The only public concerns came from two councilmen, Jose Solorio and Juan Villegas, who raised issues like legal liability and whether taxpayers will be paying to represent violent criminals. After further discussion, both ended up voting for the directive.

If adopted, as appears likely based on council members’ comments, Santa Ana would be joining large cities like Los Angeles, Chicago, and Washington, D.C. that have created similar funds for undocumented immigrants – and set up a likely showdown with the federal government.

Santa Ana has one of the largest immigrant populations, as a share of its overall residents, of any city its size in the United States. Nearly half the population was born in another country and about 40 percent of adult residents are non-citizens.

The proposal drew 18 public speakers from organizations like the ACLU, UC Irvine School of Law, Western State College of Law, the Orange County Labor Federation, and Resilience OC, all in support of the proposal and offering to help.

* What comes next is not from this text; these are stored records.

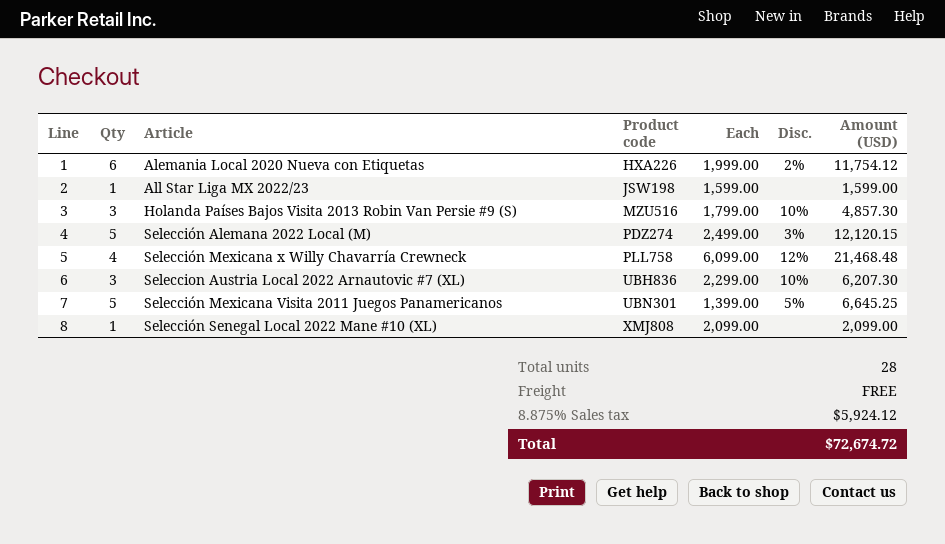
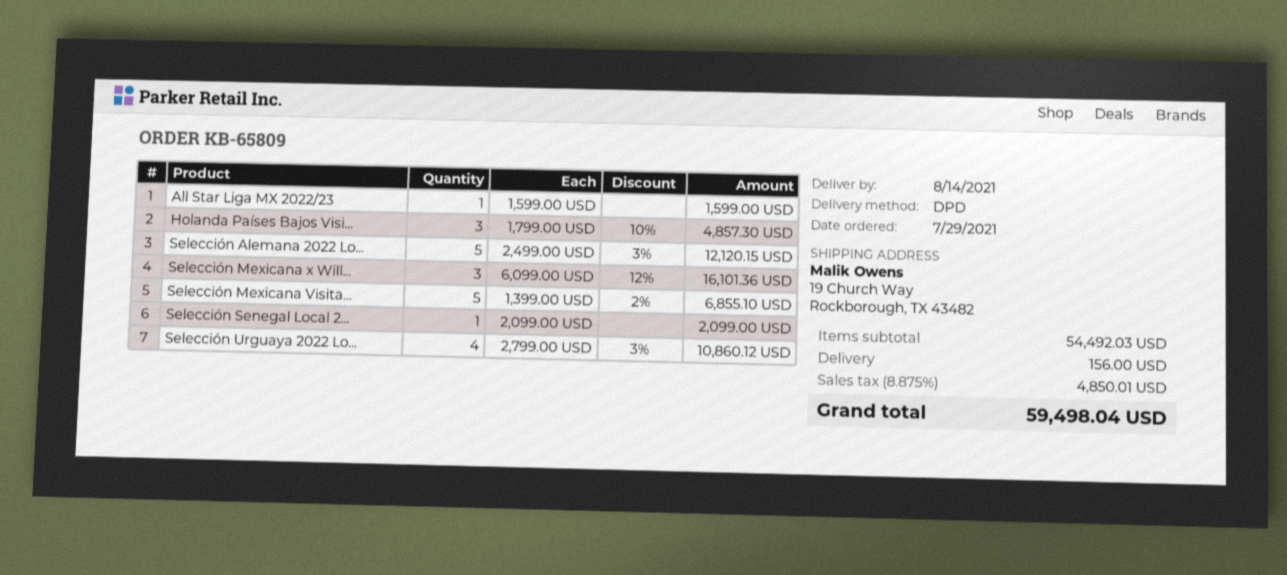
Alemania Local 2020 Nueva con Etiquetas: 6 x 1999.00 - 2% = 11754.12 -> none
Selección Mexicana x Willy Chavarría Crewneck: 4 x 6099.00 - 12% = 21468.48 -> 3 x 6099.00 - 12% = 16101.36
Seleccion Austria Local 2022 Arnautovic #7 (XL): 3 x 2299.00 - 10% = 6207.30 -> none
Selección Mexicana Visita 2011 Juegos Panamericanos: 5 x 1399.00 - 5% = 6645.25 -> 5 x 1399.00 - 2% = 6855.10
Selección Urguaya 2022 Lo...: none -> 4 x 2799.00 - 3% = 10860.12
shipping: 0.00 -> 156.00
tax: 8.875% = 5924.12 -> 8.875% = 4850.01
total: 72674.72 -> 59498.04

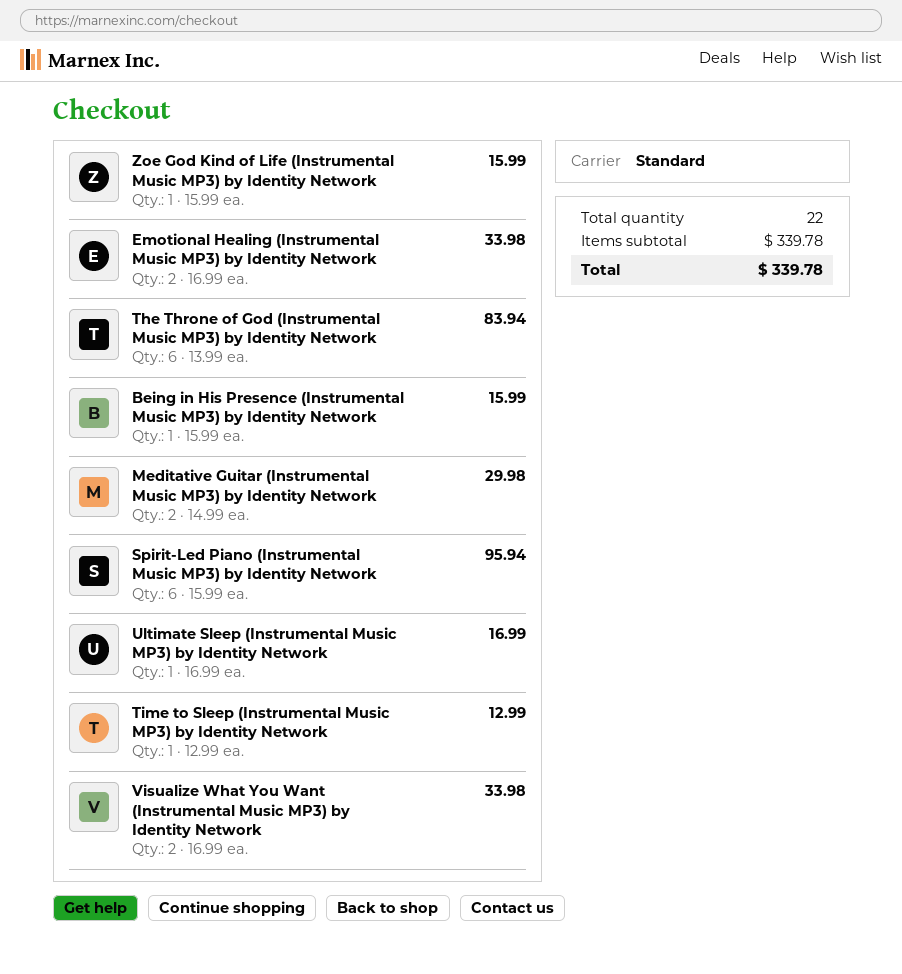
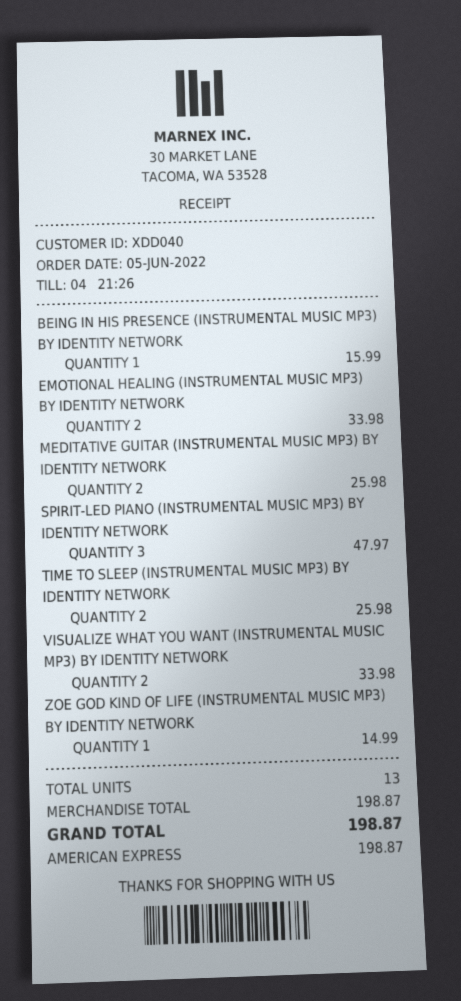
Zoe God Kind of Life (Instrumental Music MP3) by Identity Network: 1 for 15.99 -> 1 for 14.99
The Throne of God (Instrumental Music MP3) by Identity Network: 6 for 83.94 -> none
Meditative Guitar (Instrumental Music MP3) by Identity Network: 2 for 29.98 -> 2 for 25.98
Spirit-Led Piano (Instrumental Music MP3) by Identity Network: 6 for 95.94 -> 3 for 47.97
Ultimate Sleep (Instrumental Music MP3) by Identity Network: 1 for 16.99 -> none
Time to Sleep (Instrumental Music MP3) by Identity Network: 1 for 12.99 -> 2 for 25.98
total quantity: 22 -> 13
subtotal: 339.78 -> 198.87
total: 339.78 -> 198.87

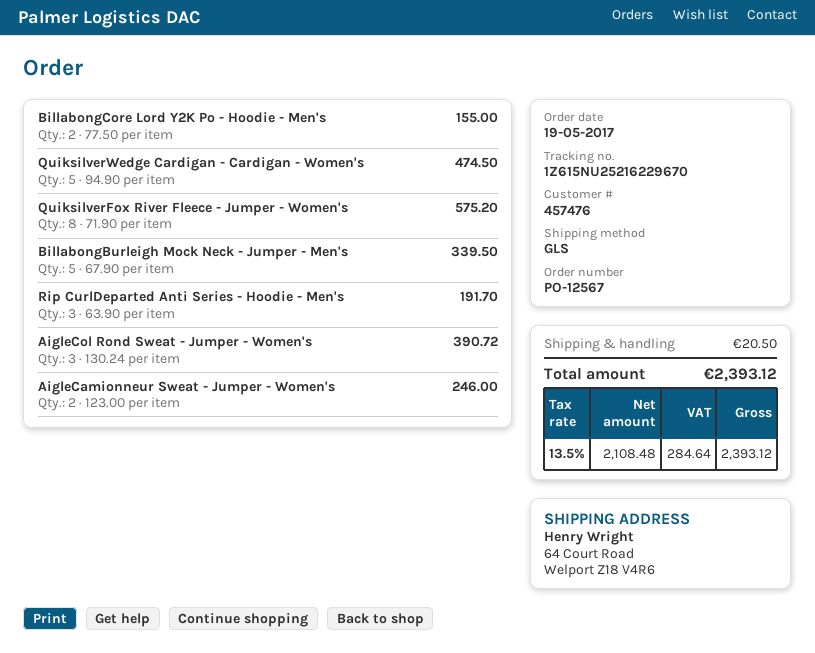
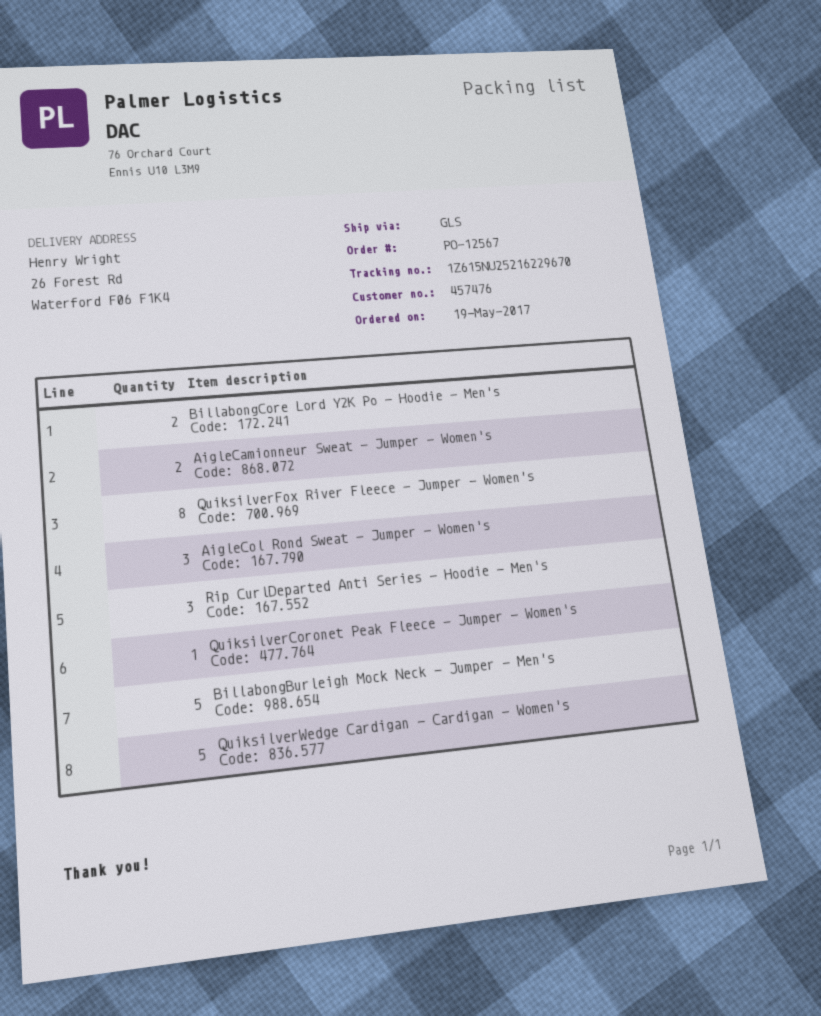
ship to: 64 Court Road, Welport Z18 V4R6 -> 26 Forest Rd, Waterford F06 F1K4
QuiksilverCoronet Peak Fleece - Jumper - Women's: none -> 1

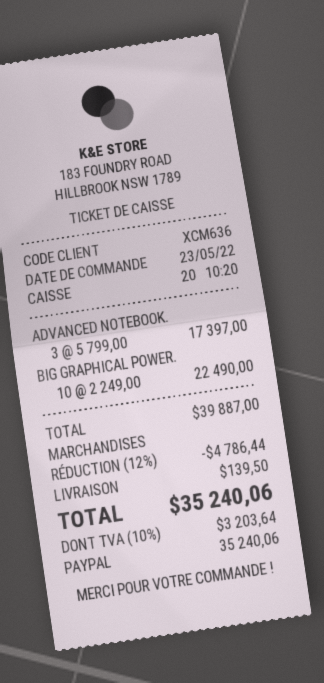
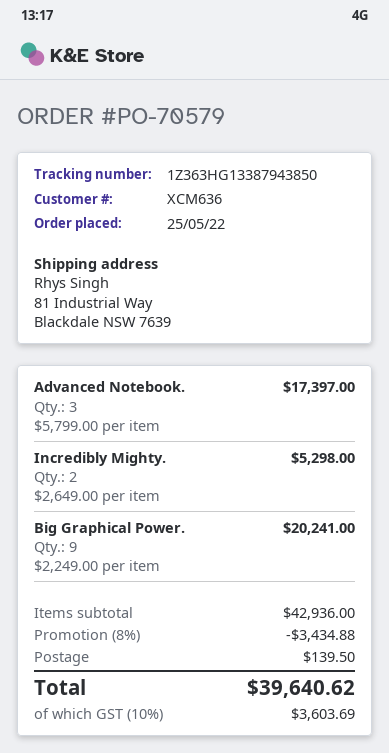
order date: 2022-05-23 -> 2022-05-25
BIG GRAPHICAL POWER.: 10 x 2249.00 = 22490.00 -> 9 x 2249.00 = 20241.00
Incredibly Mighty.: none -> 2 x 2649.00 = 5298.00
subtotal: 39887.00 -> 42936.00
discount: 12% = 4786.44 -> 8% = 3434.88
tax: 10% = 3203.64 -> 10% = 3603.69
total: 35240.06 -> 39640.62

“Today it is a bedrock principal of our justice system that before imposing criminal incarceration we will provide anyone who cannot afford an attorney” with a trained advocate, said Annie Lai, a law professor at UC Irvine, who like several other speakers stayed until after midnight in order to address the council.

Advocates said thousands of U.S. citizen children in Santa Ana are at risk of losing one or both of their parents to deportation, which they said would traumatize the children and put many at risk of being put into foster care.

Immigrants in deportation proceedings are at a severe disadvantage if they don’t have representation, and are five times more likely to succeed in their case if represented by an attorney, said an ACLU representative.

“The city needs to act. We can’t just sit silent” and sit by while members of our immigrant community “are under attack,” said Hugo Salazar, a policy analyst with the labor federation.

There were no public speakers against the effort. Critics elsewhere have viewed such moves as protecting people who violated federal law.

The effort did draw some concern from Solorio and Villegas.

Villegas said he was worried about the city’s costs for the overall program and, whether the city would face legal liability if a case doesn’t go a client’s way. He ended up voting for the measure after Sarmiento responded that any city costs would be up to the council at a future meeting, and said the city’s attorneys would do no legal representation. Instead, immigrants would be represented by lawyers from outside groups.

Solorio said he wanted the city to have control over who gets represented, so that taxpayers aren’t covering the legal costs of “murderers, rapists, [and] child molesters.” An audience member then shouted that Solorio sounded “like Donald Trump.”

Solorio suggested the city prioritize representing veterans and students, known by pro-immigration activists as “dreamers.”

He also opposed working with two activist groups Sarmiento identified in his original proposal, saying he found “profanity” on at least one of their Facebook pages and they oppose other city policies. But Solorio also ended up supporting the plan directing staff to study Sarmiento’s measure further, after Sarmiento removed the activist groups’ names from the directive while encouraging staff to work with any group that wants to collaborate.

Solorio also told city staff to set priorities for who the city would legally represent, like veterans, “dreamers,” and nonviolent offenders, and bring those recommendations back to the council.

Mayor Miguel Pulido, who has taken an anti-illegal immigration stance in the past, also supported the effort.

Pulido pointed to the city of L.A. as a model for using the city payments to also bring in private sector dollars. He said he hoped people in Orange County would also be willing to provide private money toward the fund.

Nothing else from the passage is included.